ASSIGNED TASK:
Reproduce verbatim, line by line, everything from the line containing "16px; top: 90px;" to the last line of the listing below; add nothing.

####################

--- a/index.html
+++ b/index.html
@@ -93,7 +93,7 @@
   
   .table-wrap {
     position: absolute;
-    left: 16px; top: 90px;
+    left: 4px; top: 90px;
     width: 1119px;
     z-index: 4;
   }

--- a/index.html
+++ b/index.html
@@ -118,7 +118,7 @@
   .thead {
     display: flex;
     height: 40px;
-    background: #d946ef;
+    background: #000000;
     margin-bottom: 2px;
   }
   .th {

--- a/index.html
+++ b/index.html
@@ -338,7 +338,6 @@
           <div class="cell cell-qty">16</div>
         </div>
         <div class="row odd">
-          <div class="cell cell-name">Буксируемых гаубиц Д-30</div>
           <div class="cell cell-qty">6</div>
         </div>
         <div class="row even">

####################

ANSWER SPACE:
-    left: 16px; top: 90px;
+    left: 4px; top: 90px;
     width: 1119px;
     z-index: 4;
   }

--- a/index.html
+++ b/index.html
@@ -118,7 +118,7 @@
   .thead {
     display: flex;
     height: 40px;
-    background: #d946ef;
+    background: #000000;
     margin-bottom: 2px;
   }
   .th {

--- a/index.html
+++ b/index.html
@@ -338,7 +338,6 @@
           <div class="cell cell-qty">16</div>
         </div>
         <div class="row odd">
-          <div class="cell cell-name">Буксируемых гаубиц Д-30</div>
           <div class="cell cell-qty">6</div>
         </div>
         <div class="row even">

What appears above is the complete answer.